Wird diese Grenze überschritten, aber das Doppelte der Mindestausbildungsvergütung für das 1. Lehrjahr unterschritten, sollen die Beiträge zur Renten-, Kranken- und Pflegeversicherung zu 2/3 vom Arbeitgeber getragen werden. Zur Arbeitslosenversicherung sollen Ausbildender und Auszubildender jeweils 1,2% beitragen, unabhängig von der Höhe des Ausbildungsentgelts. Der Beitrag zur Unfallversicherung soll vollständig vom Arbeitgeber getragen werden.
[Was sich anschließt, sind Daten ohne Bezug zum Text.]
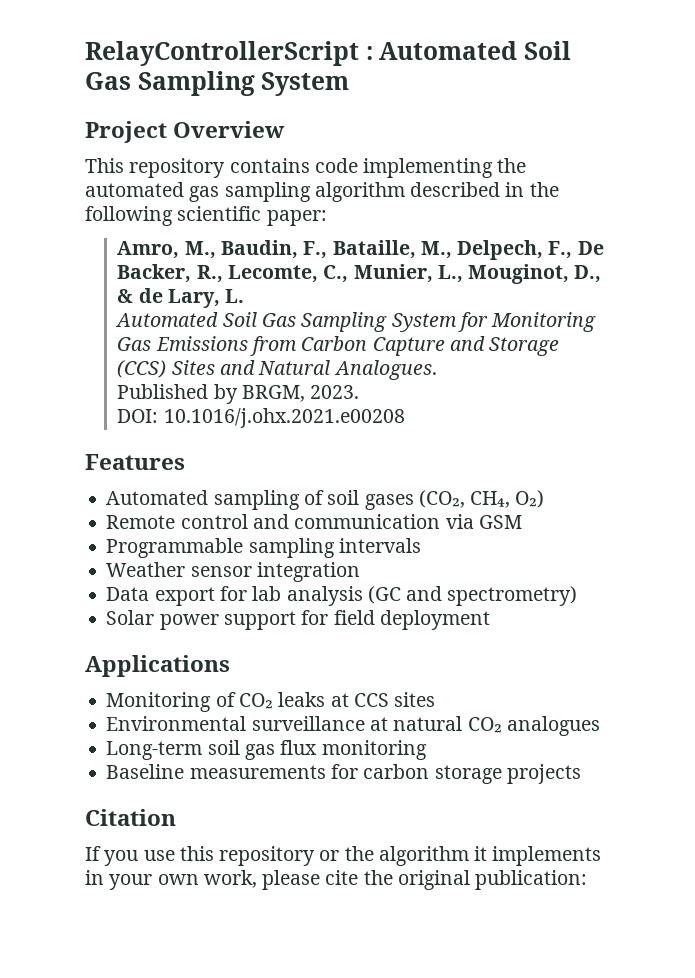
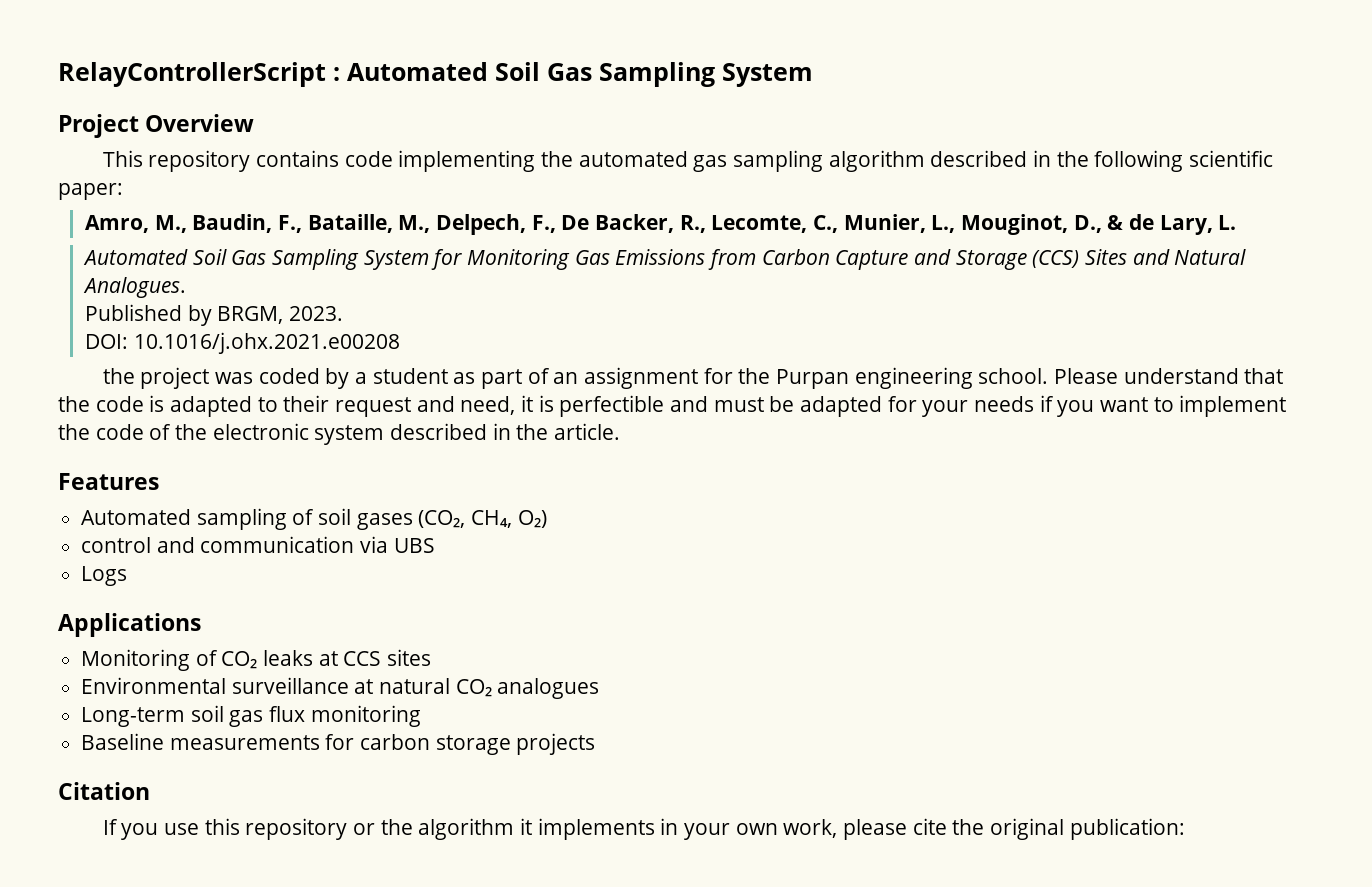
+ the project was coded by a student as part of an assignment for the Purpan engineering school. Please understand that the code is adapted to their request and need, it is perfectible and must be adapted for your needs if you want to implement the code of the electronic system described in the article.
- Remote control and communication via GSM
- Programmable sampling intervals
- Weather sensor integration
- Data export for lab analysis (GC and spectrometry)
- Solar power support for field deployment
+ control and communication via UBS
+ Logs

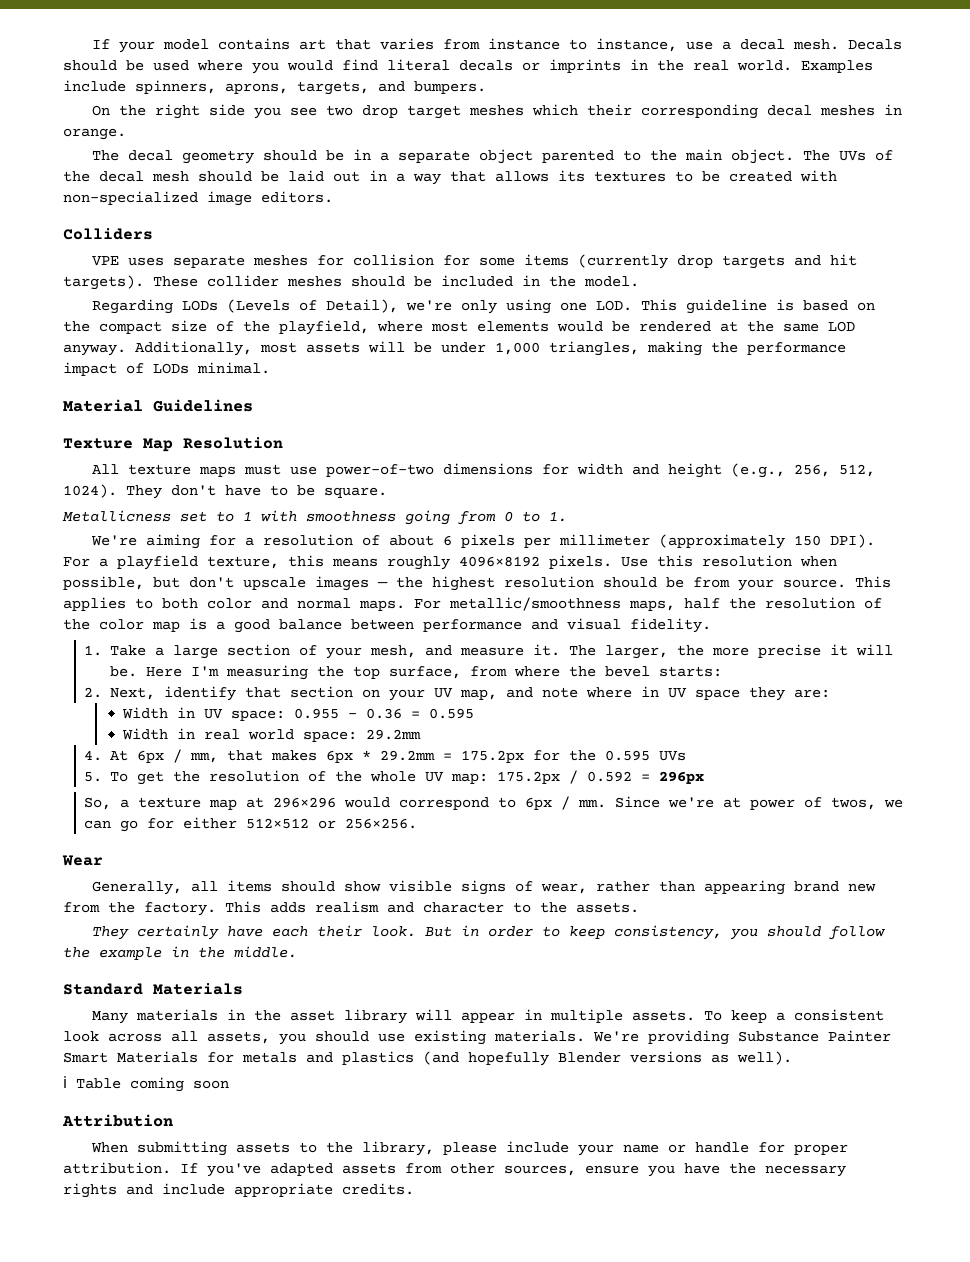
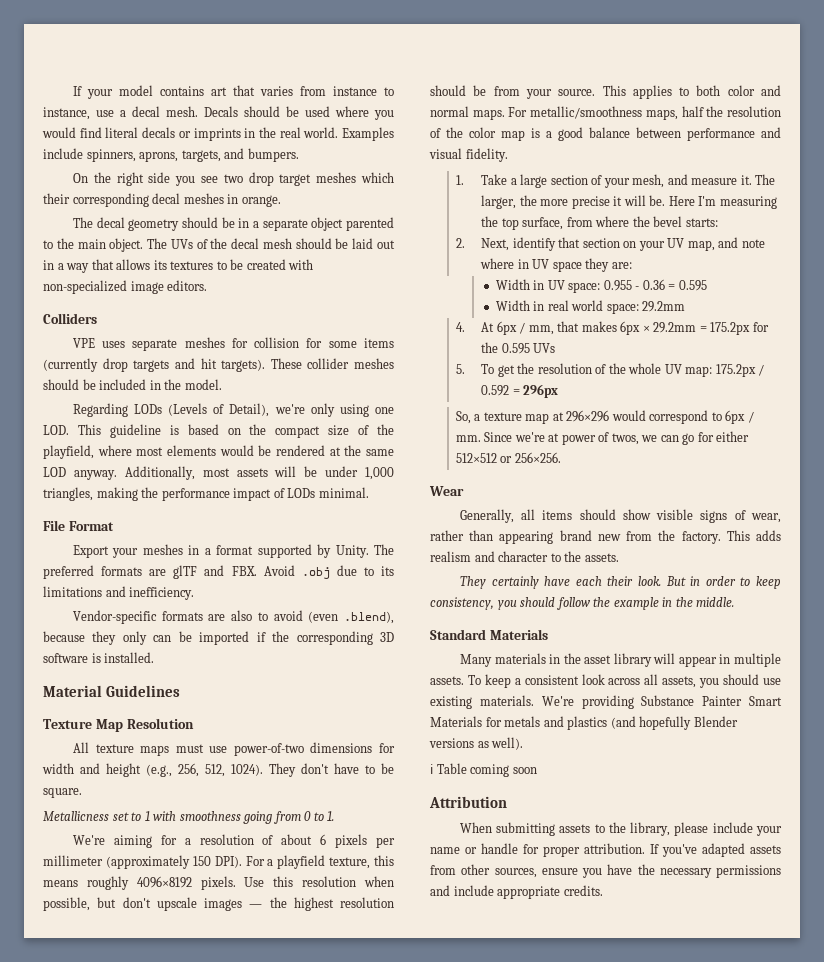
+ File Format
+ Export your meshes in a format supported by Unity. The preferred formats are glTF and FBX. Avoid .obj due to its limitations and inefficiency.
+ Vendor-specific formats are also to avoid (even .blend), because they only can be imported if the corresponding 3D software is installed.
- 4. At 6px / mm, that makes 6px * 29.2mm = 175.2px for the 0.595 UVs
+ 4. At 6px / mm, that makes 6px × 29.2mm = 175.2px for the 0.595 UVs
- If you've adapted assets from other sources, ensure you have the necessary rights and include appropriate credits.
+ If you've adapted assets from other sources, ensure you have the necessary permissions and include appropriate credits.

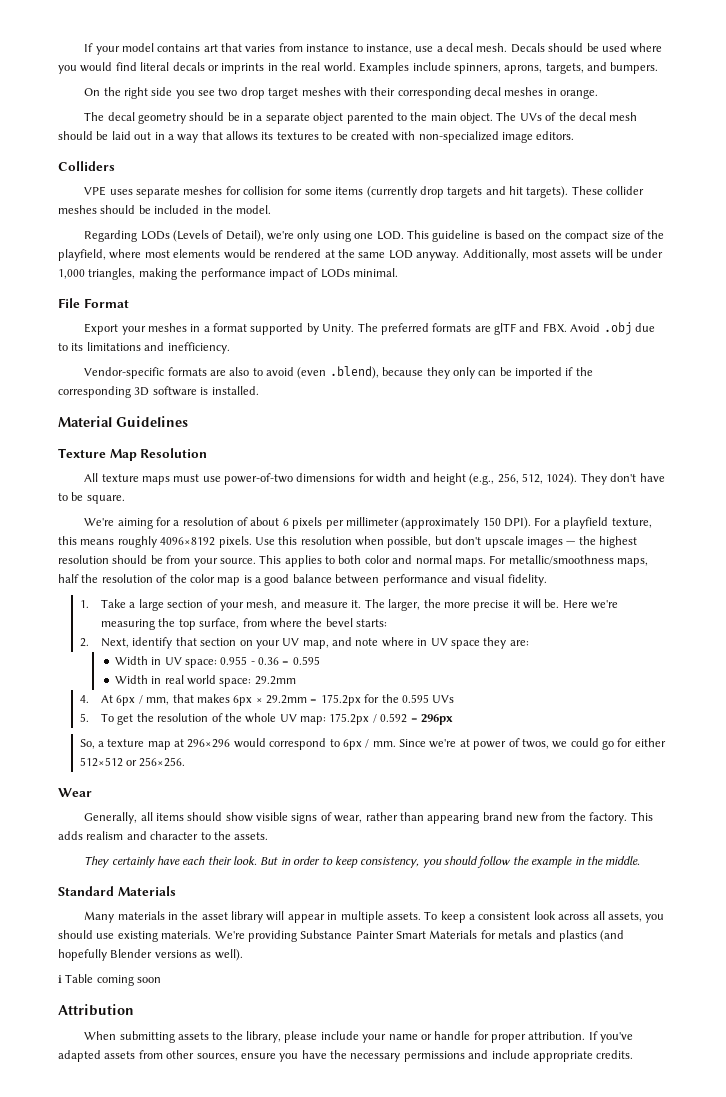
- On the right side you see two drop target meshes which their corresponding decal meshes in orange.
+ On the right side you see two drop target meshes with their corresponding decal meshes in orange.
- Metallicness set to 1 with smoothness going from 0 to 1.
- Here I'm measuring the top surface, from where the bevel starts:
+ Here we're measuring the top surface, from where the bevel starts:
- Since we're at power of twos, we can go for either 512×512 or 256×256.
+ Since we're at power of twos, we could go for either 512×512 or 256×256.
Ausbildung als Sache zwischen Azubi und Lehrbetrieb
Grundsätzlich gilt, dass jedes Unternehmen ein Eigeninteresse an kompetentem Nachwuchs hat und entsprechend eigenverantwortlich für eine gute betriebliche Ausbildung zu sorgen hat. Dies wird in vielen Fällen durch beiderseitiges Engagement sichtbar.
Dennoch kann es gute berufliche Bildung nur in Zusammenarbeit mit den Ausbilderinnen/Ausbildern und Unternehmen geben. Deren Erfahrungen, Ideen und Interessen sind bei Reformen und Veränderungen der Berufsausbildung ausreichend zu berücksichtigen. Deshalb unterstützen die Jungen Liberalen Bayern die verstärkte Zusammenarbeit von mittelständischen Unternehmen, um notwendige Ausbildungsinhalte, die aus betrieblichen oder sonstigen Gründen nicht vermittelt werden können, an die Azubis zu vermitteln.
Das Gründen von überbetrieblichen Berufsbildungsstätten halten wir dabei für besonders begrüßenswert. Ebenso möchten wir den Ausbau von Ausbildungskooperationen fördern. In Zukunft werden Möglichkeiten zur Kinderbetreuung, Homeoffice, flexible Arbeitszeiten und Weiterbildung noch wichtiger werden. Hierbei setzen wir uns dafür ein, entsprechende Regelungen, die beide Interessen berücksichtigen, zu schaffen.